What sales can learn from marketing

The goal of sales process mapping isn’t to make sales look just like the marketing team. 

The goal of sales process mapping isn’t to make sales look just like the marketing team. Instead, it’s to use technology and data to bring sales into maturity. 

By Zen Newman, Marketing Analyst at PipelineDeals

 Turning your sales process into a reliable generator of revenue is key to growing a business. 

Although both sales and marketing focus on growing the business, they are regarded as two very different beasts. Both teams collaborate to move prospects from the first contact to purchasing. In spite of this collaboration, sales and marketing come at the challenge of business growth from very different perspectives bringing with them unique skills and approaches. The reality is that both views are necessary to make a business grow. Creating a sales and marketing culture around more closely aligned skills and experience can create a more efficient demand generation engine with powerful implications for business performance.

Traditionally, marketing has been tasked with the upper funnel and sales with the lower funnel. While sales often talks about the sales pipeline as a concept, marketing is more adept at applying a consistent structure to the process of moving prospects forward towards the sale. Part of this is because the process of negotiating a sale is inherently more variable than driving traffic to marketing assets. The second, and more controllable, reason is that marketing is increasingly dominated by a data-centric approach to building process. This approach means that marketing teams tend to look at what steps clients take as they move through the process and how optimizing each step effects the outcome.

The sales profession is becoming exposed increasingly to automation technology and a greater focus on sales enablement. These added resources are creating fantastic opportunities to bring a similar data and process-oriented approach to the lower sections of a company’s sales funnel. There’s a number of benefits to a process-oriented sales strategy and, unsurprisingly, a few challenges as well.

Sales teams that rely on sales automation tools and a well-mapped customer journey have a lot of the guesswork removed from the process. They can efficiently target more leads and drill down on the ones that respond with regulated follow-up and relevant messaging. By standardizing the sales process, sales teams can gain a clear picture of what actions customers are engaging with the most and how many drop off at each step of the pipeline. Armed with data like this, salespeople and managers have the information they need to create rigorous forecasts. Reliable quantitative data is the bread and butter of marketing and should be the basis for optimizing each step of the sales process.

 Today, sales relies on a host of technologies to help develop client relationships. 

Taking this approach to the sales team is not without its challenges. Many sales organizations are rooted in a lone-wolf, dead-reckoning approach to the sales process. Sales people are turned loose to find what works for them with minimal outside interference. Salespeople in this sort of environment will frequently resist what they see as outside interference in their sales process, and with reason. The process of mapping the customer experience should be a collaborative effort drawing equally from the on the ground experience of top performing reps and the structural experience of the marketing team.

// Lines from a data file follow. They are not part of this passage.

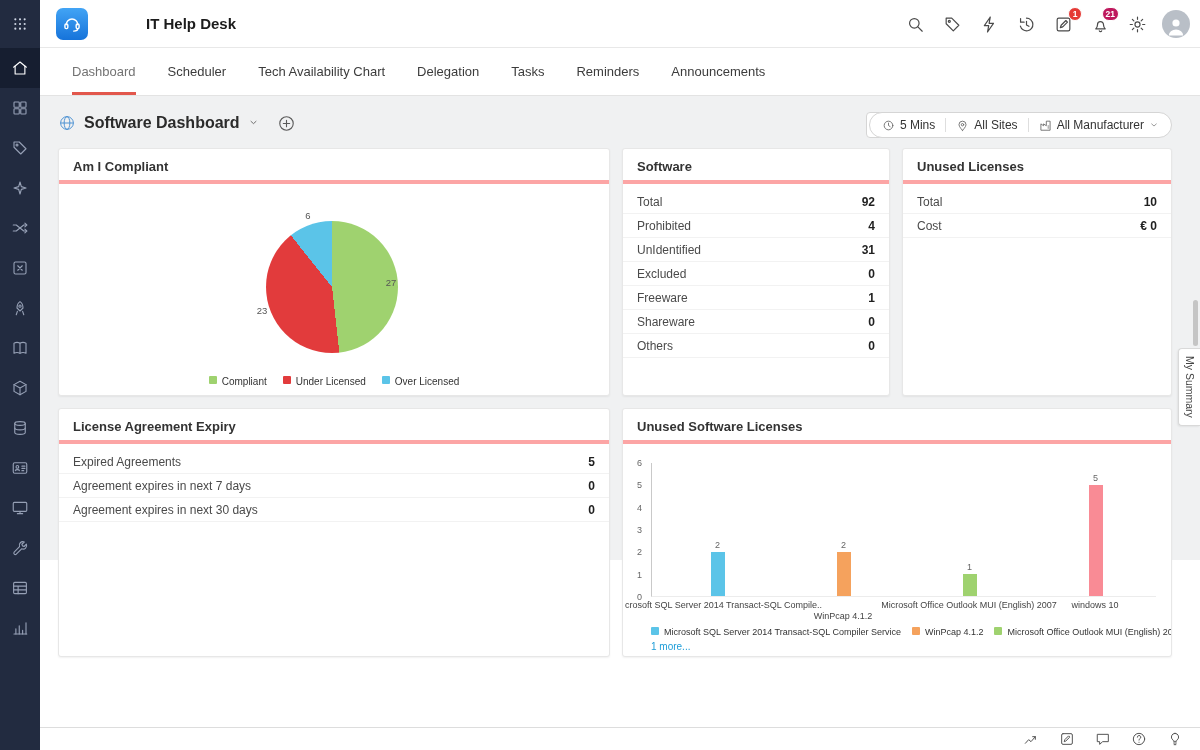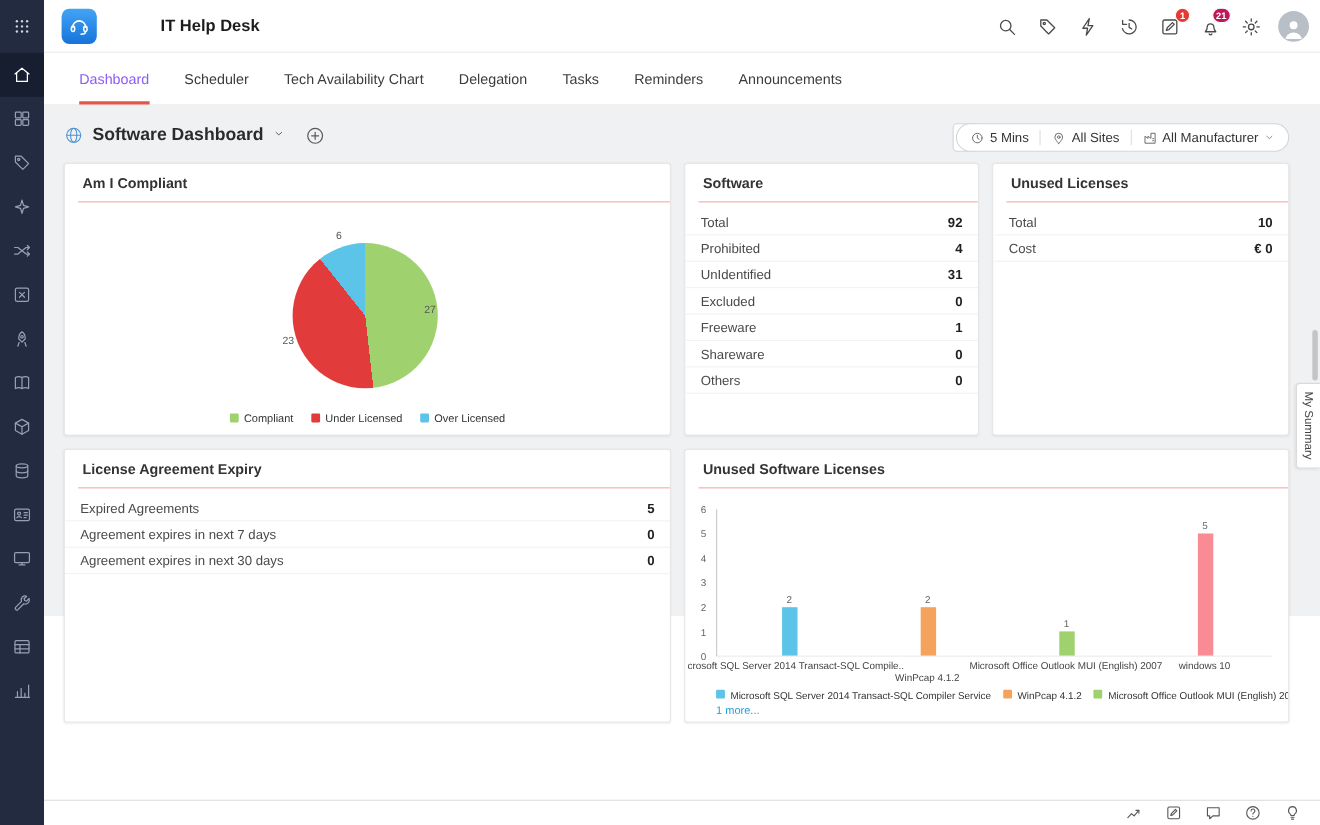--- a/index.html
+++ b/index.html
@@ -29,7 +29,7 @@
   
   .tabsbar { position:absolute; left:40px; top:48px; width:1160px; height:48px; background:#fff; border-bottom:1px solid #e3e3e3; display:flex; align-items:stretch; padding-left:32px; gap:32px; }
   .tab { font-size:13px; color:#3c3c3c; line-height:47px; cursor:pointer; white-space:nowrap; }
-  .tab.active { color:#8b5cf6; box-shadow:inset 0 -3px 0 #e2574c; }
+  .tab.active { color:#737373; box-shadow:inset 0 -3px 0 #e2574c; }
 
   
   .content { position:absolute; left:40px; top:96px; width:1160px; height:464px; background:#f0f1f2; }

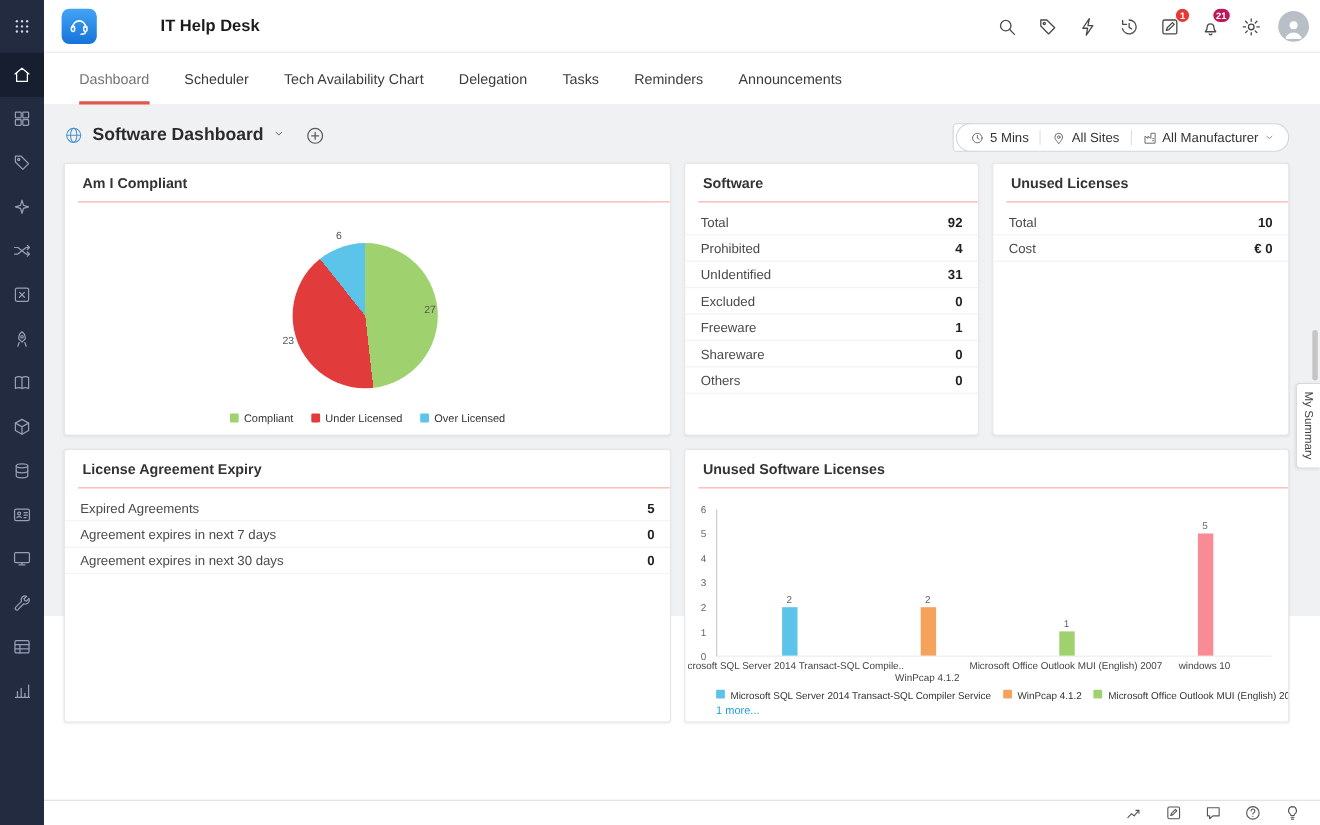--- a/index.html
+++ b/index.html
@@ -48,7 +48,7 @@
 
   
   .card { position:absolute; background:#fff; border:1px solid #e7e7e7; border-radius:3px; box-shadow:0 1px 2px rgba(0,0,0,0.06); overflow:hidden; }
-  .card-head { height:35px; line-height:35px; padding:0 4px; font-size:13px; font-weight:600; color:#333; border-bottom:1px solid #fca5a5;margin-left:12px; }
+  .card-head { height:35px; line-height:35px; padding:0 14px; font-size:13px; font-weight:600; color:#333; border-bottom:4px solid #fca5a5; }
   .card-compliance { left:18px; top:52px; width:552px; height:248px; }
   .card-software   { left:582px; top:52px; width:268px; height:248px; }
   .card-unused     { left:862px; top:52px; width:270px; height:248px; }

In addition to cultural challenges to sales process mapping, a significant difference between marketing and sales is the volume passing through the sales funnel. In marketing, when you’re trying to test the difference between two versions of a landing page, reaching a statistically significant sample size can be relatively straight-forward. In sales, by contrast, it might never be possible to achieve a significant sample within a realistic time frame. For that reason, it becomes necessary to take more qualitative data into account. Because of the difference in volume, sales managers need to stay in tune with how sales people are engaging customers to use every available piece of information about how changes to the sales process are impacting the customer experience.

The goal of sales process mapping isn’t to make sales look just like the marketing team. Instead, it’s to use technology and data to bring sales into maturity. For sales, growing up means developing a well-defined process that meshes together human and technological assets to engage customers. By utilizing technology across the entire sales pipeline, data can be aggregated to forecast sales results and optimize the sales process. The ultimate goal is that if your team changes X, to have a realistic expectation of what Y will be, where X is your sales process, and Y is the acquisition of customers. With a mature sales pipeline, sales teams can reach the level of precision demanded by the modern market.